BEGIN
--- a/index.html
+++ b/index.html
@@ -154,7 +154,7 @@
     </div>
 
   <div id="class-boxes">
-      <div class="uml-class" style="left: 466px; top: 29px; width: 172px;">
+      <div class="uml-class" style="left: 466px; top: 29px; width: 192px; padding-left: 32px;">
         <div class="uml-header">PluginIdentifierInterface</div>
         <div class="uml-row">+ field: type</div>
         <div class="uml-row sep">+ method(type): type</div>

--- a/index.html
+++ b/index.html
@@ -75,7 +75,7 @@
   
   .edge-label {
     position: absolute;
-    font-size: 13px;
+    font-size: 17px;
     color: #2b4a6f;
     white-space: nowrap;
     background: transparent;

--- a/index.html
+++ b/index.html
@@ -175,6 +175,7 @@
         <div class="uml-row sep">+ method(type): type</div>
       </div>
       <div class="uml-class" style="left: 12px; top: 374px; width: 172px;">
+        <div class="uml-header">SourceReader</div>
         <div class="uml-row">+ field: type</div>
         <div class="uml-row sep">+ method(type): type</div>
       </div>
END
BEGIN
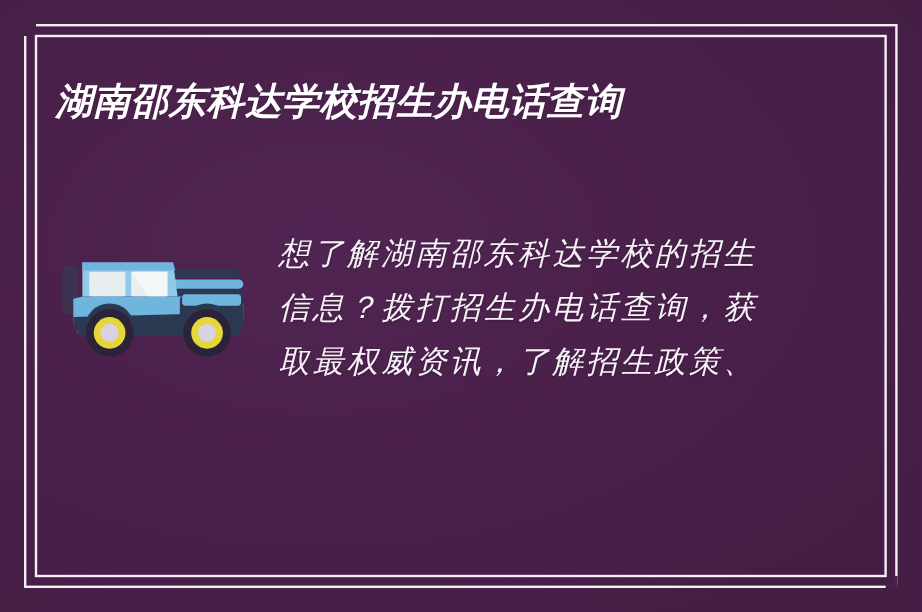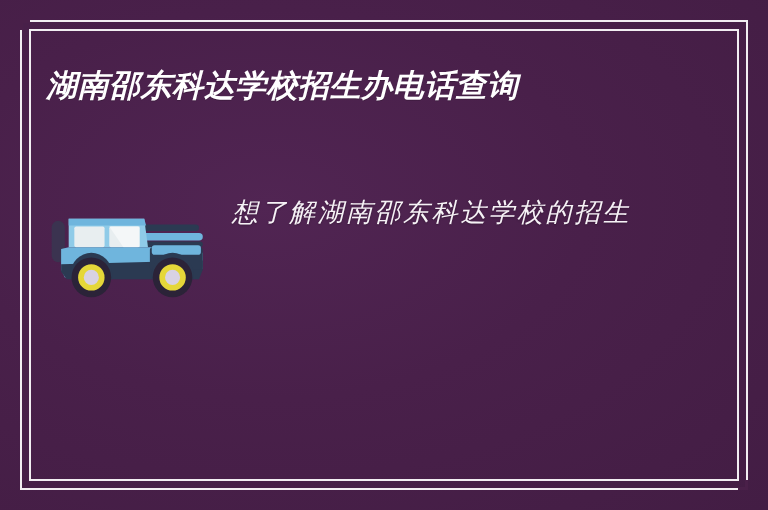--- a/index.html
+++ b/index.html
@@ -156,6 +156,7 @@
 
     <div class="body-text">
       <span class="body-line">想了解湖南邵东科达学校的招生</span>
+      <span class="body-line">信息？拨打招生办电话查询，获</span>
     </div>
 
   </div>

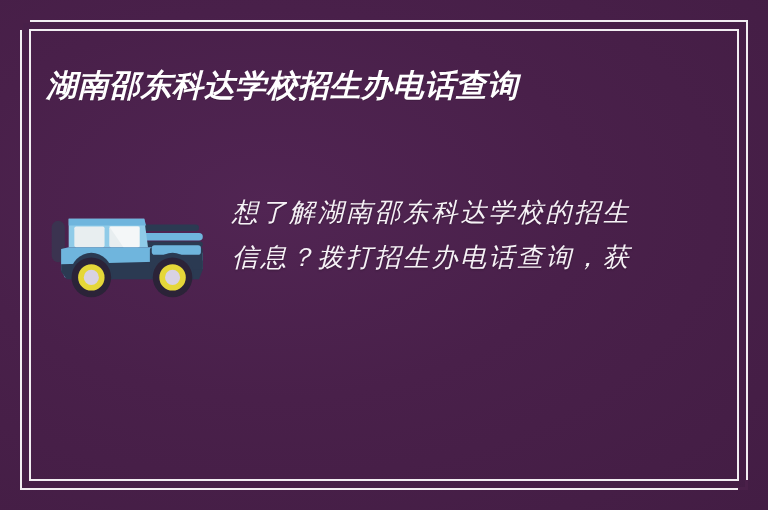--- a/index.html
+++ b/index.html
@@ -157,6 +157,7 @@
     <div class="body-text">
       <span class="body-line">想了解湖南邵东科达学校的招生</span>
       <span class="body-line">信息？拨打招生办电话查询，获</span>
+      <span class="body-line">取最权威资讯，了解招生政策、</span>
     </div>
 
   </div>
END
BEGIN
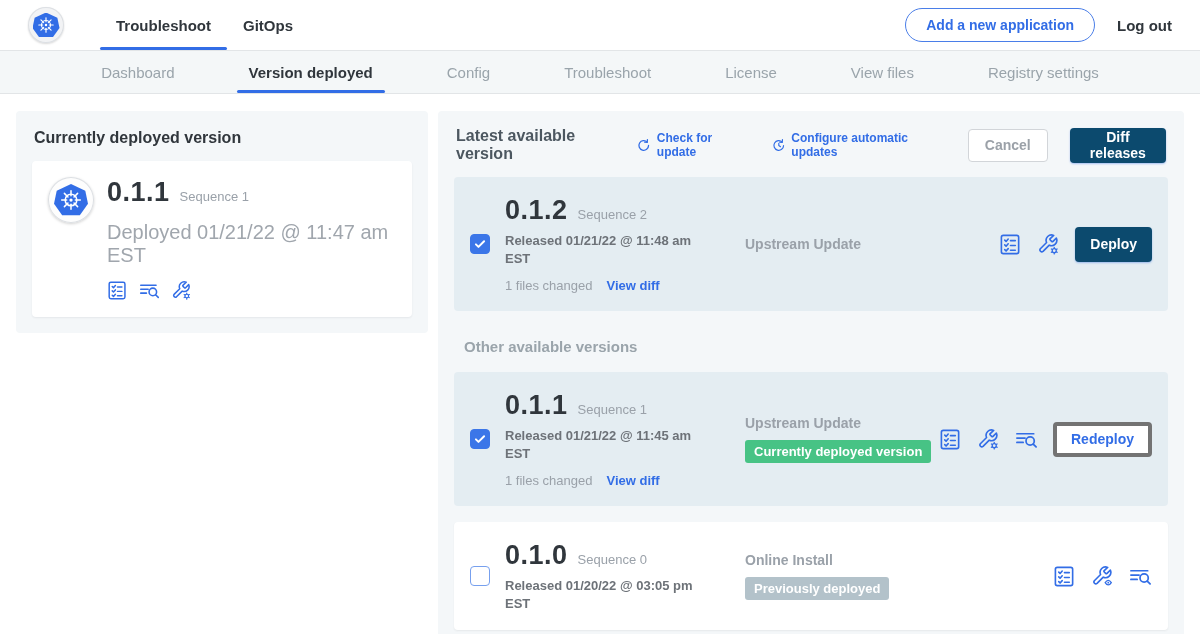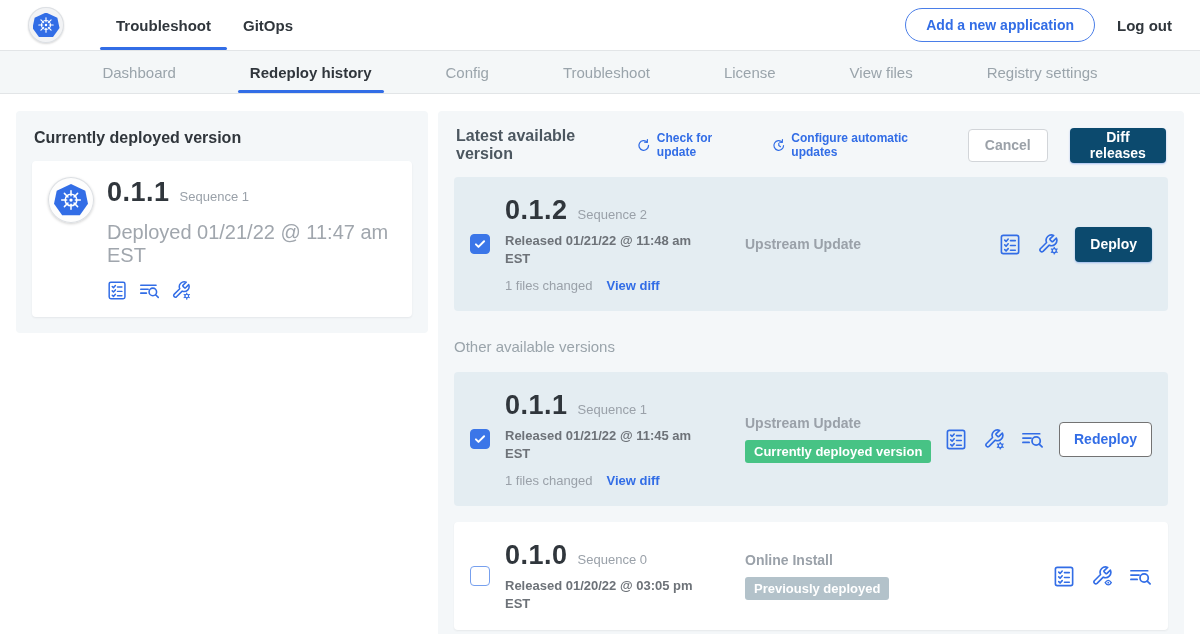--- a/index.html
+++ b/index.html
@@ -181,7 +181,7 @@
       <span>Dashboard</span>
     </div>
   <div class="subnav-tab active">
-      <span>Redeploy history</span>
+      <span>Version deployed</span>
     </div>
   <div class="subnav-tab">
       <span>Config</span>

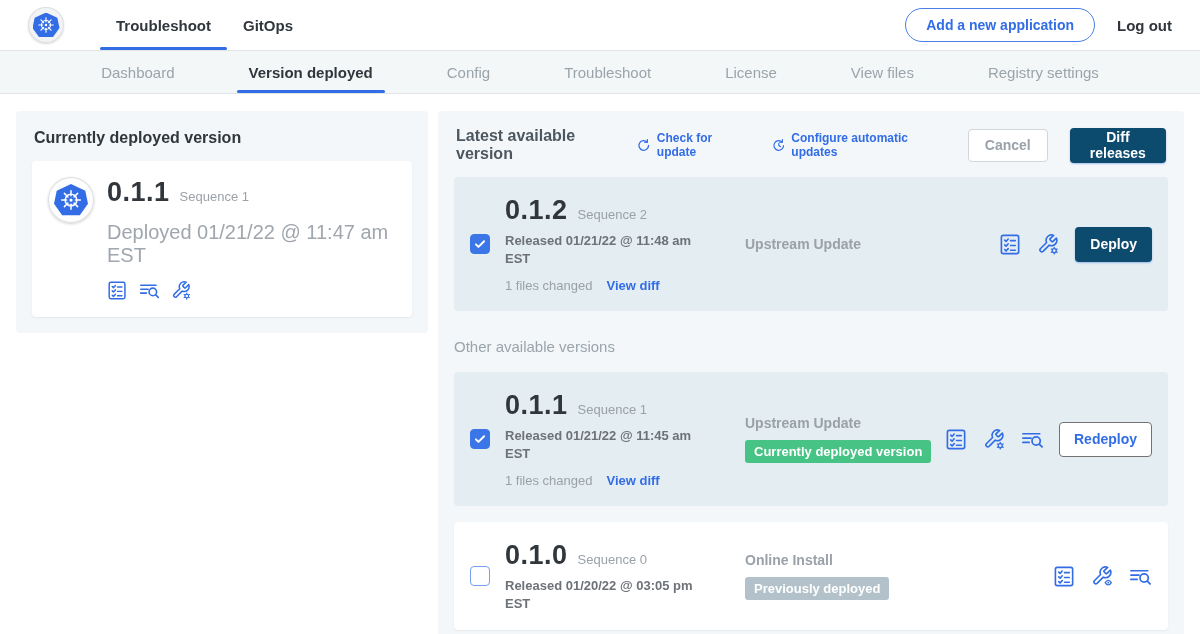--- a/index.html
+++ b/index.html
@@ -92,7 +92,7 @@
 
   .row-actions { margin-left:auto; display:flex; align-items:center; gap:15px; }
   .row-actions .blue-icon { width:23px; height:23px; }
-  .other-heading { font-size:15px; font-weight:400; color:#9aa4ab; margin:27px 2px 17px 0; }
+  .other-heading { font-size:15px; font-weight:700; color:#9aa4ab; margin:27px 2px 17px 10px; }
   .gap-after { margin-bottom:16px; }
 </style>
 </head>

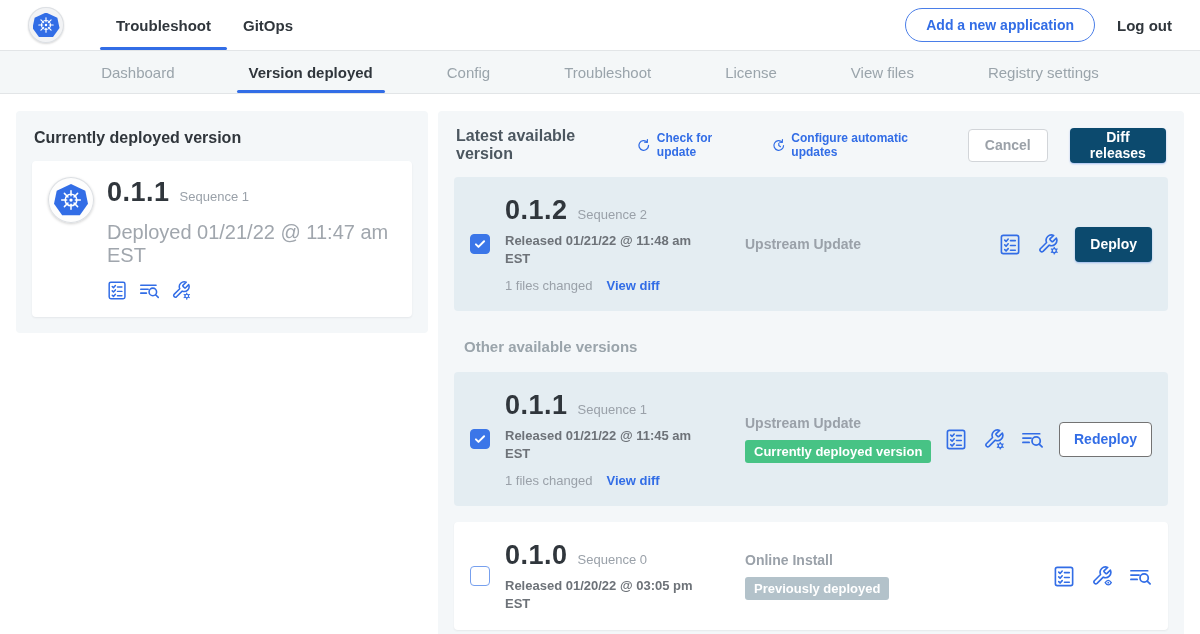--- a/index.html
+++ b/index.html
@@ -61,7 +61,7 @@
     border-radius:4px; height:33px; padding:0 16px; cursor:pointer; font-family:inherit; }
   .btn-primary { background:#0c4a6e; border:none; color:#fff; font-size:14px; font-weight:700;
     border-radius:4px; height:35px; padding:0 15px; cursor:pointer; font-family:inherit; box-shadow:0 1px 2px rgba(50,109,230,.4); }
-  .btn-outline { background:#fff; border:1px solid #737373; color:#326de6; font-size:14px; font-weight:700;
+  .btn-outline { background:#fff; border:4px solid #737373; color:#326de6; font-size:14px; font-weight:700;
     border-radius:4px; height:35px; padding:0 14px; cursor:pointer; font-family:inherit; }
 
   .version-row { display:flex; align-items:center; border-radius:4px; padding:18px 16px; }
END
Exercise ::
All lines carrying the word "actions" must be copied from the data above.

Task response ::
   .row-actions { margin-left:auto; display:flex; align-items:center; gap:15px; }
   .row-actions .blue-icon { width:23px; height:23px; }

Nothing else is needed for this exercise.